Now would be the time to start building the relationship for the next funding
cycle. It'll give you time to try out working together and build a prototype
to show off. Maybe you'll click immediately, and maybe you'll have a kickass
weekend of coding together (remotely together is fine, too...Open Source
projects often exist for years with the developers never meeting in person--my
co-founder and I had worked together for about five years before meeting) and
produce some sort of prototype. Sometimes things Just Work.

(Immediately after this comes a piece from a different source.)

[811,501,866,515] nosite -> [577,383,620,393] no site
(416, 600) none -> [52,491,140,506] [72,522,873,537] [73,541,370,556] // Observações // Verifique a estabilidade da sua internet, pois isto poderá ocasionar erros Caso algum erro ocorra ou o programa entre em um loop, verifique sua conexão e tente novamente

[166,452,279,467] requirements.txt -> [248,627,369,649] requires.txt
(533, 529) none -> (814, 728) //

 _Would someone with experience in the area comment on the merits of
"marriages of convenience" in the cofounding of startups?_

It's happened, but nobody is going to recommend you start a business with a
total stranger. But, if the choice is "start working with a stranger today to
find out if we click as a team, or wait indefinitely until I know someone well
enough to start a company with them" the answer is, obviously, try working
together. If it works, great! If it doesn't, you're out a couple of months,
and you've found out that this person isn't right for you. Make sure you
establish some ground rules when code begins showing up, so you can divide or
give up on the spoils and move on without animosity, but otherwise, digging in
and working is the only way to know if you'll work well with someone.

You'll never know until you try, and if you can build a working demo and get
along great, having a "wrong" answer to that one question will not prevent you
from getting into YC.

------
seiji
"Do any founders have other commitments between June and August 2008
inclusive?" -- probably not relevant to the January to March 2009 cycle.

Also, it's nice to see the weed-out question added: "Are any of the following
true?"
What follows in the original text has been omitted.